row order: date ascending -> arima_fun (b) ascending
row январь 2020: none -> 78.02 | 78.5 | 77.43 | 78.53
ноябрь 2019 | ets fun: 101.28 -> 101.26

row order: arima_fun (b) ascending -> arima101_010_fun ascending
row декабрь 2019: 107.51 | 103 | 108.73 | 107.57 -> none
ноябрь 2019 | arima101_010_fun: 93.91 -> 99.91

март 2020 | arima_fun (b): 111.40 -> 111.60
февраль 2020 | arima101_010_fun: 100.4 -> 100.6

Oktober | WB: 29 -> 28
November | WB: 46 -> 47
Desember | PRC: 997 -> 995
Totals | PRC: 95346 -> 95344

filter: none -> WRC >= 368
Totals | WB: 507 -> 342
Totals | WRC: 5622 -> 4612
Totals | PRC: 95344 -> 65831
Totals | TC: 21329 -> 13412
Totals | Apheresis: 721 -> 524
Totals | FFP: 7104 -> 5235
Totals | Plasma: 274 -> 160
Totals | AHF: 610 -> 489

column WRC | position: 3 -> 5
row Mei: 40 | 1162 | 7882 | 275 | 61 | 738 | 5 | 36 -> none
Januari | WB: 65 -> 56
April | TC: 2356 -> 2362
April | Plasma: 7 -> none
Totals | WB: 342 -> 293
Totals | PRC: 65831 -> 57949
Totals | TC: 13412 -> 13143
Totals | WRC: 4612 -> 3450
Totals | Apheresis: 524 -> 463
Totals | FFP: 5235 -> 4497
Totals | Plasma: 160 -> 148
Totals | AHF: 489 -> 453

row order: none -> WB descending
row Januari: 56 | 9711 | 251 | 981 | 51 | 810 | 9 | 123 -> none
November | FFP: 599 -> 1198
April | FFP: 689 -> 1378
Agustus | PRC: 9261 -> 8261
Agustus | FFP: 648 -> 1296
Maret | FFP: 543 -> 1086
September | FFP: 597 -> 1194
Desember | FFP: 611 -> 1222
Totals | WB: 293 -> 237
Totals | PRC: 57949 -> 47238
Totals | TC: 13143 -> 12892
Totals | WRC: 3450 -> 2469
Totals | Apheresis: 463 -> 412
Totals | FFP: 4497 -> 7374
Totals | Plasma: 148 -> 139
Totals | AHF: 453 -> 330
________________
● Exercise details:
Review the material and copy each line in which the word "Desember" appears.

● Exercise answer:
Desember | PRC: 997 -> 995
Desember | FFP: 611 -> 1222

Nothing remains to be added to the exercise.